= INSTRUCTIONS FOR THE TASK =
For each line in the data below that has the word "Simon", copy that line.

[Itemized modification records]
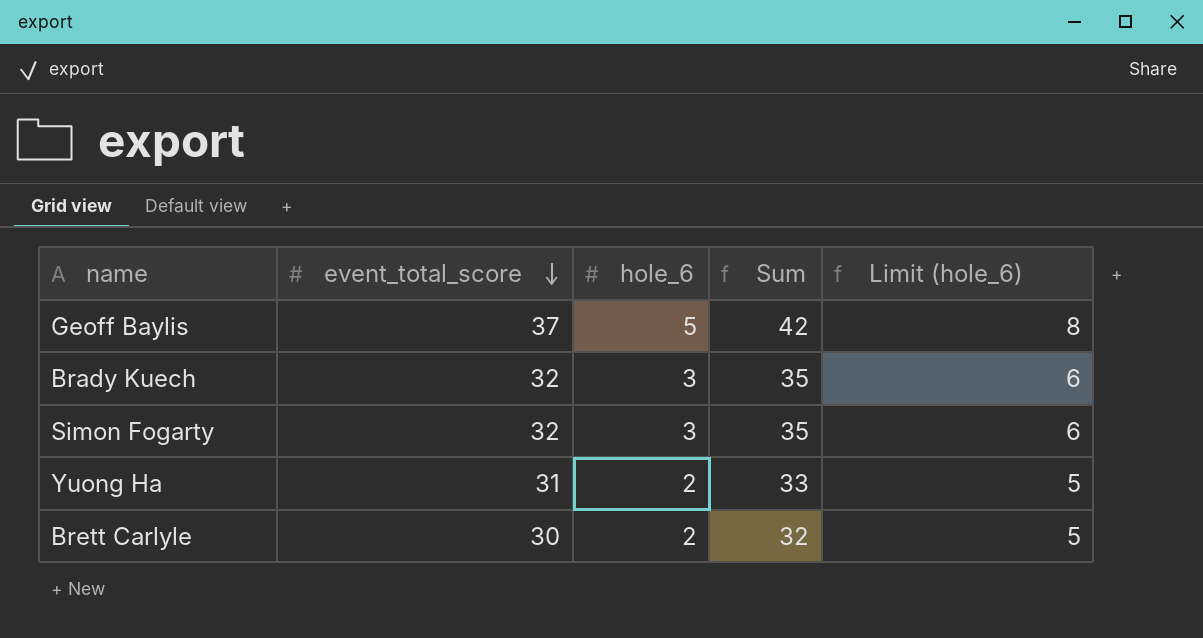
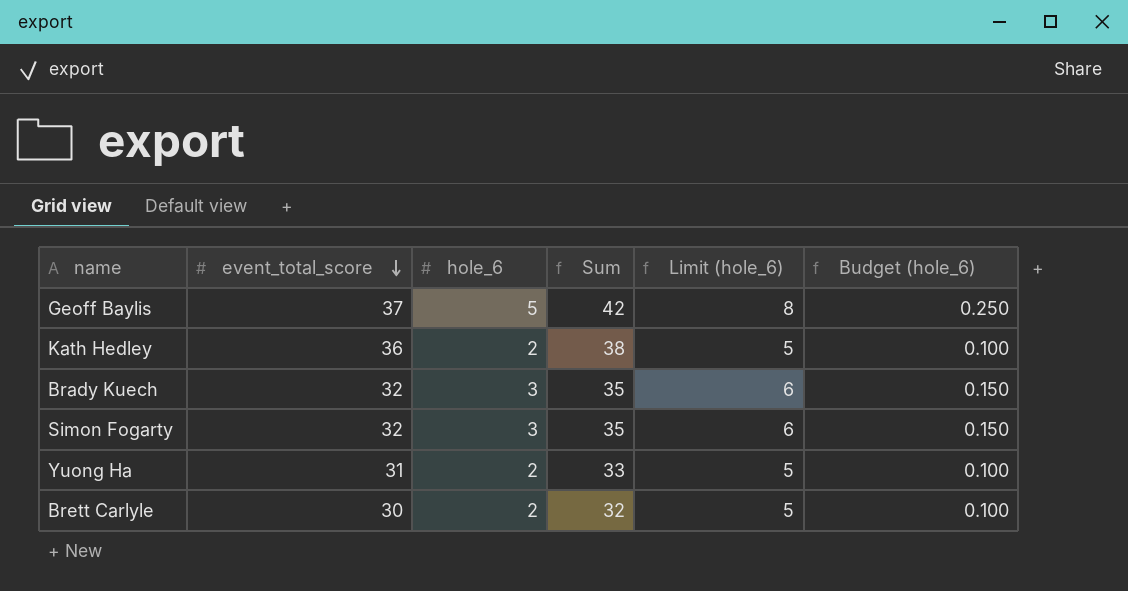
column Budget (hole_6) | formula: none -> [hole_6] * 0.05
row Kath Hedley: none -> 36 | 2 | 38 | 5 | 0.100

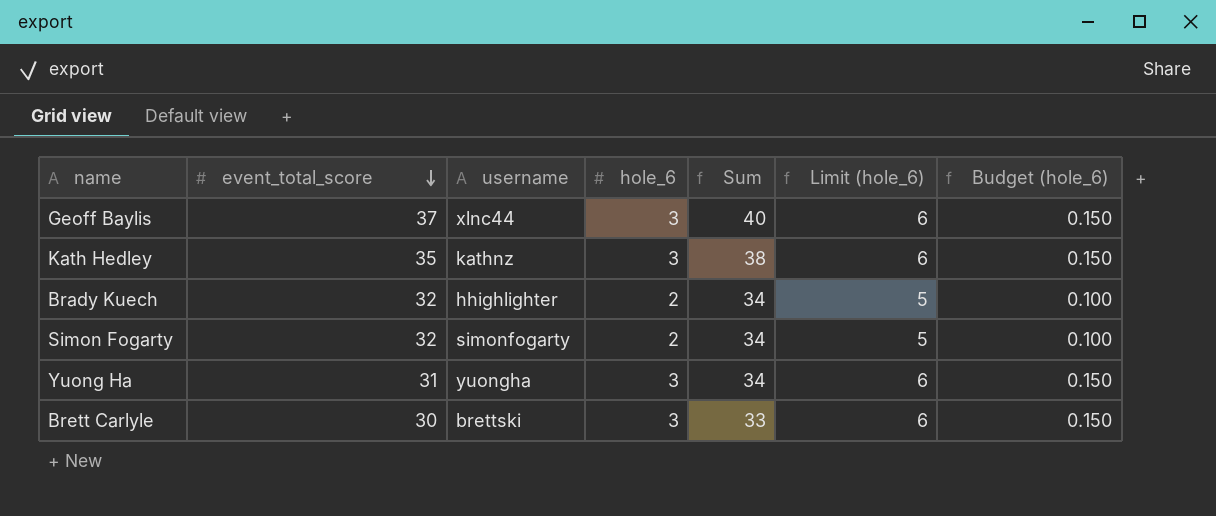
column username | position: none -> 3
Geoff Baylis | hole_6: 5 -> 3
Geoff Baylis | Sum: 42 -> 40
Geoff Baylis | Limit (hole_6): 8 -> 6
Geoff Baylis | Budget (hole_6): 0.250 -> 0.150
Kath Hedley | event_total_score: 36 -> 35
Kath Hedley | hole_6: 2 -> 3
Kath Hedley | Limit (hole_6): 5 -> 6
Kath Hedley | Budget (hole_6): 0.100 -> 0.150
Brady Kuech | hole_6: 3 -> 2
Brady Kuech | Sum: 35 -> 34
Brady Kuech | Limit (hole_6): 6 -> 5
Brady Kuech | Budget (hole_6): 0.150 -> 0.100
Simon Fogarty | hole_6: 3 -> 2
Simon Fogarty | Sum: 35 -> 34
Simon Fogarty | Limit (hole_6): 6 -> 5
Simon Fogarty | Budget (hole_6): 0.150 -> 0.100
Yuong Ha | hole_6: 2 -> 3
Yuong Ha | Sum: 33 -> 34
Yuong Ha | Limit (hole_6): 5 -> 6
Yuong Ha | Budget (hole_6): 0.100 -> 0.150
Brett Carlyle | hole_6: 2 -> 3
Brett Carlyle | Sum: 32 -> 33
Brett Carlyle | Limit (hole_6): 5 -> 6
Brett Carlyle | Budget (hole_6): 0.100 -> 0.150

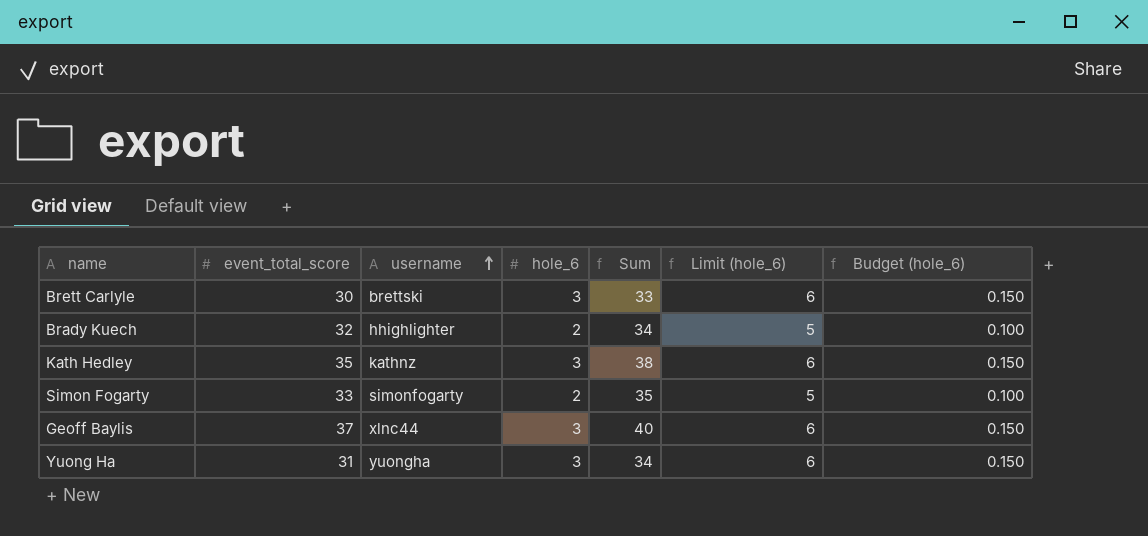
row order: event_total_score descending -> username ascending
Simon Fogarty | event_total_score: 32 -> 33
Simon Fogarty | Sum: 34 -> 35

= ANSWER TO THIS PROBLEM =
Simon Fogarty | hole_6: 3 -> 2
Simon Fogarty | Sum: 35 -> 34
Simon Fogarty | Limit (hole_6): 6 -> 5
Simon Fogarty | Budget (hole_6): 0.150 -> 0.100
Simon Fogarty | event_total_score: 32 -> 33
Simon Fogarty | Sum: 34 -> 35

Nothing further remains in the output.